Eat less and exercise more: It's not that simple
A study that was published last year in the New England Journal of Medicine* looked at what effects diet and lifestyle changes have on long-term weight gain. We know that most weight gain happens slowly over time, at the rate of roughly 1 pound a year, but it is not clear what factors can affect weight gain over the long haul in healthy individuals.
This study investigated the relationship of several diet and lifestyle changes such as beverage choices and amount of sleep in nonobese men and women living in the United States. Changes in diet and lifestyle factors were measured at four-year intervals.
The results show that small changes in individual behaviors make a big difference in long-term weight. The average difference between those with the largest amount of weight gain and those with the smallest gain was only about three servings of vegetables per day and the equivalent of walking at a brisk pace for 2½ hours each week.
While eating more or less of any one food would change the number of calories consumed, the magnitude of weight gain was associated with specific foods and beverages. The foods associated with the most weight gain were potato chips and French fries (between 2 and 3 pounds). Other weight-gaining foods included refined grains, sweets and desserts, sugar-sweetened beverages, processed meats and unprocessed red meats.
People who gained less weight tended to eat more vegetables, fruits and nuts. A surprising result was that a daily serving of yogurt was also associated with less weight gain. The authors speculated that the probiotic bacteria in yogurt may alter gut bacteria in such a way that influences weight.
Weight gain was lowest among those who slept 6 to 8 hours a night, and was higher for those sleeping less than 6 or more than 8 hours a night.
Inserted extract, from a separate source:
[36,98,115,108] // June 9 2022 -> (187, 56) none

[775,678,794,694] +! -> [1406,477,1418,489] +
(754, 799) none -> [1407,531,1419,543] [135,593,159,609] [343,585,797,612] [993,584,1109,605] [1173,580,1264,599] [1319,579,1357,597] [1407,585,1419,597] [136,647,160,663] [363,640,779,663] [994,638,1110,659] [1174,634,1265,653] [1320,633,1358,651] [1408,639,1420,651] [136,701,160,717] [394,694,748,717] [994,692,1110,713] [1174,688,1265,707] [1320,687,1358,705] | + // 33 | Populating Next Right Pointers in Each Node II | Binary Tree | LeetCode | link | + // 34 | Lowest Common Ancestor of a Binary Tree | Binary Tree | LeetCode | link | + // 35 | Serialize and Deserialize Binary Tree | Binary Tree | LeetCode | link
More hours of television watching appears to influence weight gain, and this may due to the opportunity for increased snacking and reduced physical activity.
What does this mean for you? Anyone interested in maintaining a healthy weight as they age can benefit from the information contained in this study. Eating more nuts, fruits, vegetables and yogurt appears to reduce weight gain over time, while consuming starches such as potatoes and processed foods high in fat and sugar can increase weight gain. A habitual imbalance of 50 to 100 calories a day may be enough to result in the gradual weight gain observed in most people.
*Changes in diet and lifestyle and long-term weight gain in women and men.
Mozaffarian D, Hao T, Rimm EB, Willett WC, Hu FB.
N Engl J Med. 2011 Jun 23;364(25):2392-404.